Our Fort Lauderdale logo carries Florida's alligator, above “Est. 1845,” the year of Florida statehood — the shared emblem of every Merlin Classics Florida place. Printed in a worn black-and-white that recalls an old crate stamp, the alligator is Florida in shorthand: tough, native, and at home in the water. The alligator is the through-line that links Fort Lauderdale to every other Florida town we make. What makes this one Fort Lauderdale is everything around it — the New River, the 165 miles of canals, Las Olas, and the Venice of America.

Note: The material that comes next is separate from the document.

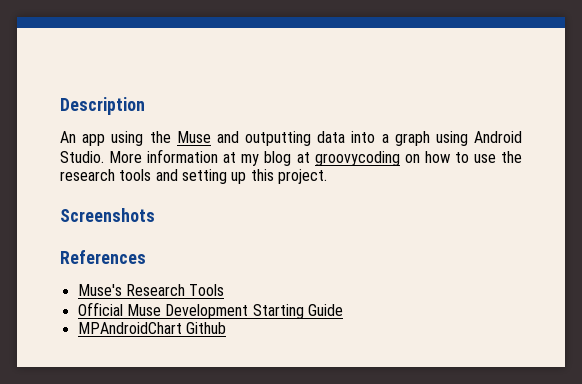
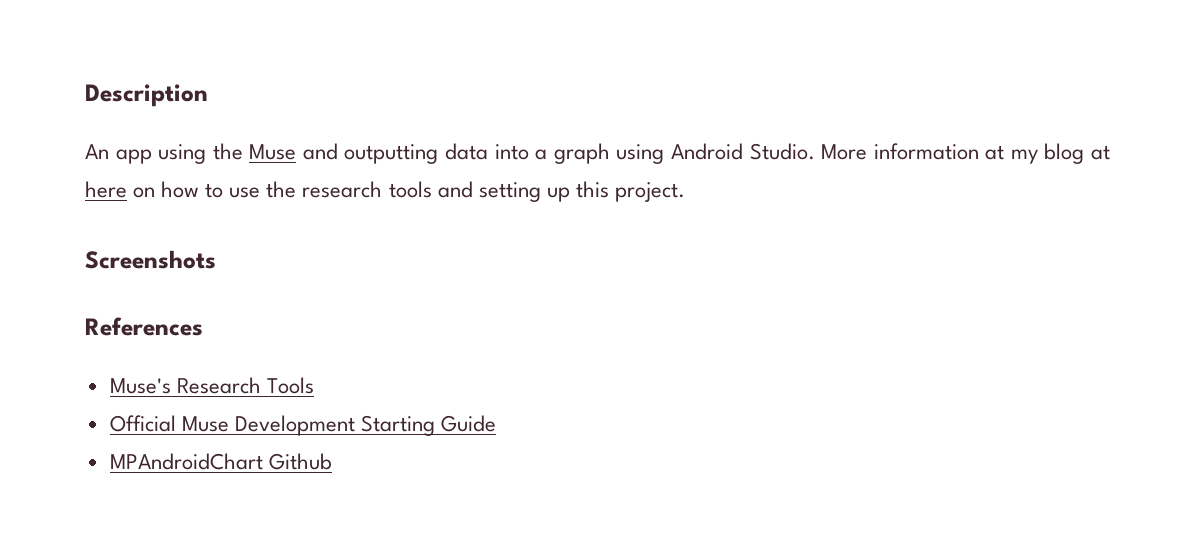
- More information at my blog at groovycoding on how to use the research tools and setting up this project.
+ More information at my blog at here on how to use the research tools and setting up this project.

The water has defined the city ever since. Fort Lauderdale grew through a Second World War naval-air era and a postwar tourism boom into the place it is now: a major Atlantic beach destination, a great cruise port at Port Everglades, and a center of the yachting world, host to one of the largest boat shows anywhere. The New River still runs through downtown past the Riverwalk and Las Olas Boulevard, and the roughly 165 miles of canals that thread the city remain its signature — liquid streets that earned the Venice of America its name.
Why People Visit Fort Lauderdale
Fort Lauderdale offers South Florida at its most nautical — a real beach city laced with canals, with a historic river downtown, a great cruise port, and the yachting world's calendar built around it. Visitors come for the water, the beaches, and the Venice-of-America canals, and stay for Las Olas, the Riverwalk, and the easy coastal pace. From the New River to the sand, it rewards a day or a week. It is bright, nautical, and genuinely South Florida.